Foto: Ricardo Stuckert/Presidência da República
O governo Lula enviou ao Congresso o projeto de lei que cria a Universidade Federal do Esporte, uma nova instituição pública cuja receita poderá vir, entre outras fontes, de apostas virtuais e plataformas de bets — recurso repassado pelo Ministério do Esporte. A proposta também inclui verbas orçamentárias, convênios e receitas de serviços, ampliando ainda mais a rede de universidades federais em um momento de forte pressão fiscal.
O Palácio do Planalto apresenta a iniciativa como parte do “legado” da Copa do Mundo de Futebol Feminino de 2027, que será realizada no Brasil. A justificativa oficial argumenta que o país precisa de formação acadêmica voltada ao esporte, especialmente ao futebol feminino — discurso alinhado à agenda identitária que o governo tem impulsionado em diversas áreas.

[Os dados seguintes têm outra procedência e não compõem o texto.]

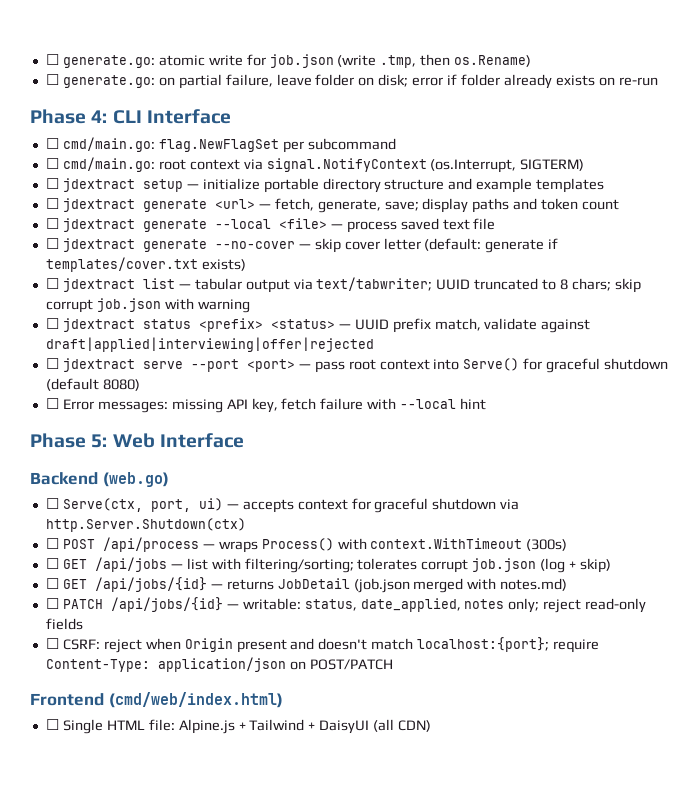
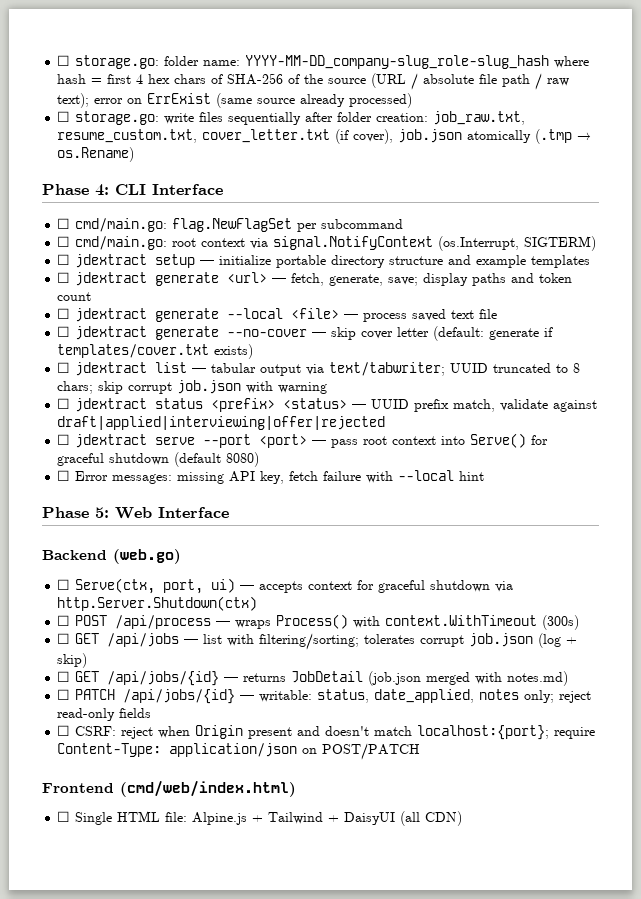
- ☐ generate.go: atomic write for job.json (write .tmp, then os.Rename)
- ☐ generate.go: on partial failure, leave folder on disk; error if folder already exists on re-run
+ ☐ storage.go: folder name: YYYY-MM-DD_company-slug_role-slug_hash where hash = first 4 hex chars of SHA-256 of the source (URL / absolute file path / raw text); error on ErrExist (same source already processed)
+ ☐ storage.go: write files sequentially after folder creation: job_raw.txt, resume_custom.txt, cover_letter.txt (if cover), job.json atomically (.tmp → os.Rename)

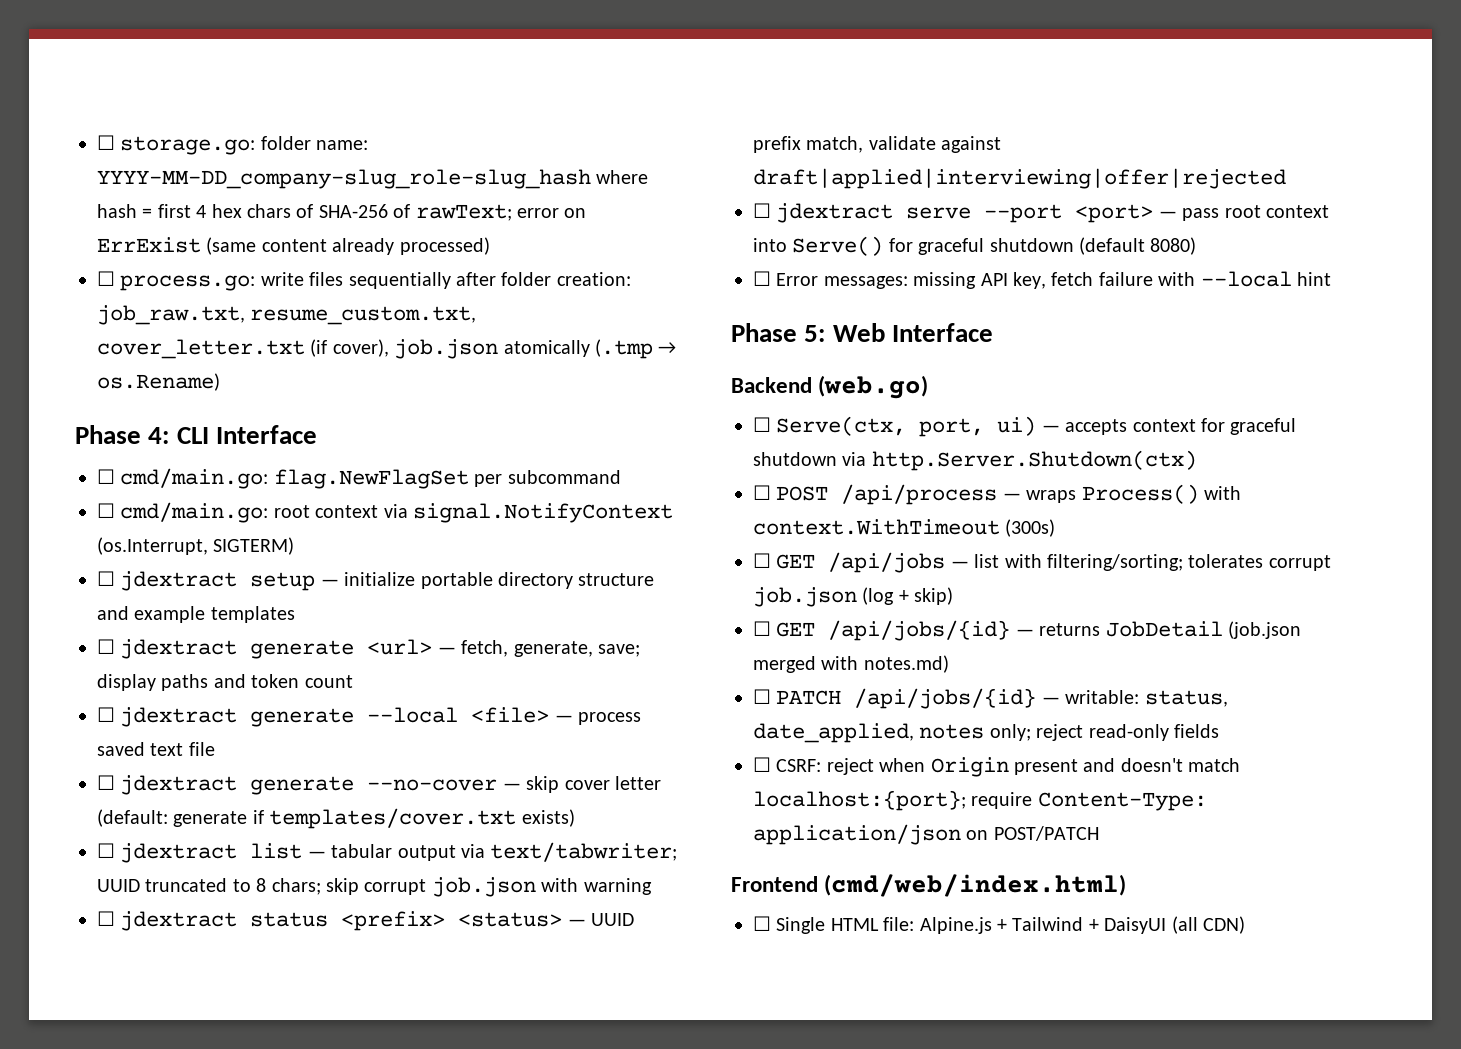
- ☐ storage.go: folder name: YYYY-MM-DD_company-slug_role-slug_hash where hash = first 4 hex chars of SHA-256 of the source (URL / absolute file path / raw text); error on ErrExist (same source already processed)
+ ☐ storage.go: folder name: YYYY-MM-DD_company-slug_role-slug_hash where hash = first 4 hex chars of SHA-256 of rawText; error on ErrExist (same content already processed)
- ☐ storage.go: write files sequentially after folder creation: job_raw.txt, resume_custom.txt, cover_letter.txt (if cover), job.json atomically (.tmp → os.Rename)
+ ☐ process.go: write files sequentially after folder creation: job_raw.txt, resume_custom.txt, cover_letter.txt (if cover), job.json atomically (.tmp → os.Rename)

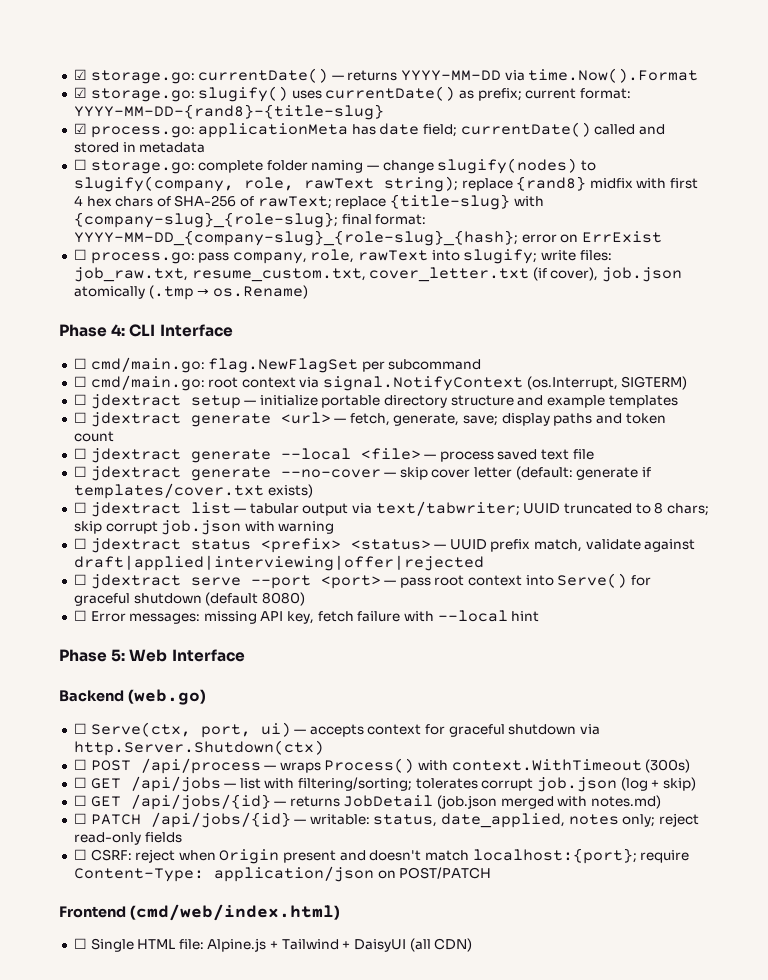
- ☐ storage.go: folder name: YYYY-MM-DD_company-slug_role-slug_hash where hash = first 4 hex chars of SHA-256 of rawText; error on ErrExist (same content already processed)
- ☐ process.go: write files sequentially after folder creation: job_raw.txt, resume_custom.txt, cover_letter.txt (if cover), job.json atomically (.tmp → os.Rename)
+ ☑ storage.go: currentDate() — returns YYYY-MM-DD via time.Now().Format
+ ☑ storage.go: slugify() uses currentDate() as prefix; current format: YYYY-MM-DD-{rand8}-{title-slug}
+ ☑ process.go: applicationMeta has date field; currentDate() called and stored in metadata
+ ☐ storage.go: complete folder naming — change slugify(nodes) to slugify(company, role, rawText string); replace {rand8} midfix with first 4 hex chars of SHA-256 of rawText; replace {title-slug} with {company-slug}_{role-slug}; final format: YYYY-MM-DD_{company-slug}_{role-slug}_{hash}; error on ErrExist
+ ☐ process.go: pass company, role, rawText into slugify; write files: job_raw.txt, resume_custom.txt, cover_letter.txt (if cover), job.json atomically (.tmp → os.Rename)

O texto encaminhado ao Congresso afirma que o futebol feminino no Brasil é “predominantemente amador”, destacando que apenas 19,2% das atletas possuem vínculo profissional e apenas 1,2% têm contrato de formação. O documento também enfatiza questões de gênero e raça: segundo o governo, 45% dos trabalhadores do futebol feminino são homens, e 41% das pessoas negras e 31% das indígenas relatam experiências de discriminação.
Em outro ponto, o projeto diz que, embora 57% dos jogadores da elite do futebol brasileiro sejam pretos ou pardos, nenhum treinador negro comandava um clube da Série A em 2023 — argumento usado para reforçar a narrativa de que o esporte brasileiro refletiria desigualdades estruturais.
A sede da nova universidade será em Brasília, com previsão de inauguração em 2027. Inicialmente, serão oferecidos cinco cursos de graduação e cinco pós-graduações lato sensu, com planos de expansão para 11 graduações em até quatro anos, totalizando capacidade para cerca de 3 mil alunos.
O governo afirma que não haverá aumento imediato de despesas de pessoal, alegando que a expansão dependerá de dotação específica no Orçamento Geral da União — promessa recorrente em projetos de novas instituições, mas vista com desconfiança por economistas devido ao impacto inevitável de médio prazo.
A utilização de recursos provenientes de apostas online acende o alerta de especialistas e parlamentares da oposição, que veem no projeto uma dependência arriscada de receitas voláteis e uma tentativa de ampliar o Estado sem planejamento fiscal claro. Além disso, o caráter fortemente ideológico do texto reforça críticas de que o governo estaria instrumentalizando o setor esportivo para agendas políticas e identitárias.
O projeto deve enfrentar resistência no Congresso, especialmente de parlamentares que defendem responsabilidade fiscal e questionam a real prioridade de criar uma nova universidade federal num país que enfrenta déficit primário, crise educacional e alto endividamento público.